Financial Vulnerability and Personal Finance Outcomes of Natural Disasters
61 Pages Posted: 6 Nov 2017
Date Written: September 1, 2017
I evaluate the effects of hurricanes of varying intensity on the financial condition of a typical resident in both affected and unaffected census tracts, where the degree of affect is determined by the relative location of a census tract’s boundary with buffers around the tracks of hurricane eyes that occurred in the years 2000-2014. The primary question in the article is whether financial vulnerability, or, alternatively, “financial preparedness,” affects post-hurricane disaster financial outcomes.

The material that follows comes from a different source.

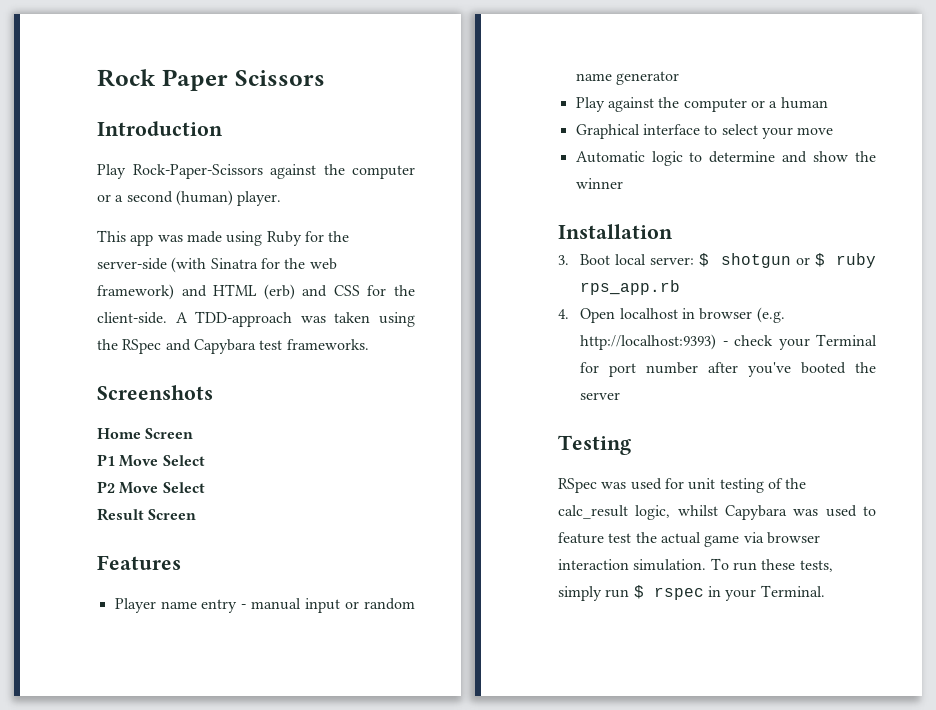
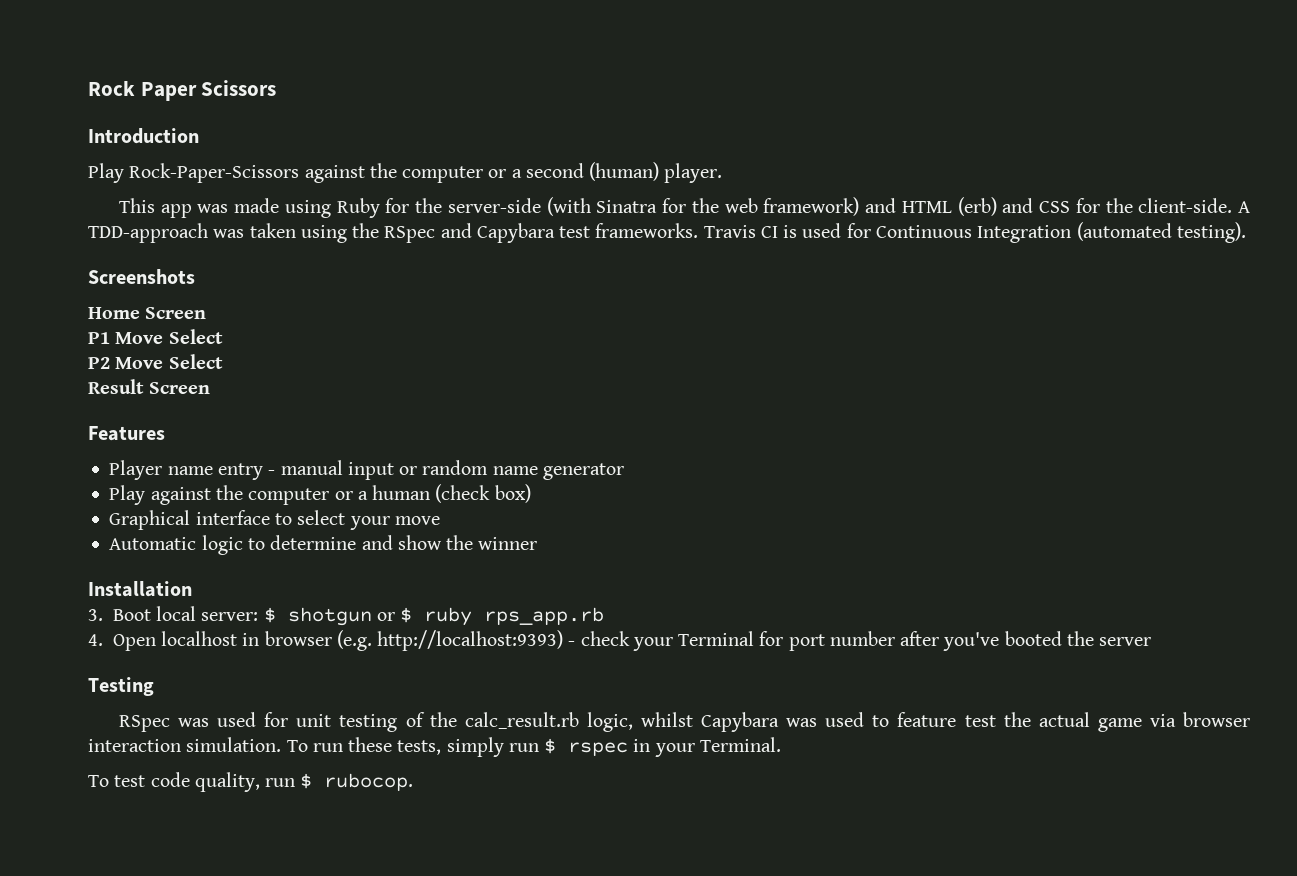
(369, 344) none -> [703,222,1246,243] Travis CI is used for Continuous Integration (automated testing).
(828, 103) none -> [435,484,531,503] (check box)
[558,505,628,519] calc_result -> [464,712,579,729] calc_result.rb
(825, 591) none -> [88,772,414,792] // To test code quality, run $ rubocop.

I find that hurricanes tend to lower credit scores, for the most, but outcomes are far from uniform across categories of hurricanes. I attribute these differences largely to number of disasters in each quarter of the study period, levels of disaster aid, and media coverage and political interest. In some cases I surmise that those in the 25-mile buffer may benefit from economic stimulus that follows a hurricane, but do not have damages and other economic losses to the same extent as those within a 15-mile buffer. Modeling hurricanes as “treatments” and interacting them with variables from consumer credit reports, I find that the financial vulnerability of residents in affected census tracts is associated with poorer financial outcomes. Considering lags, financial vulnerability is shown to have a considerable impact on post-hurricane personal finance outcomes.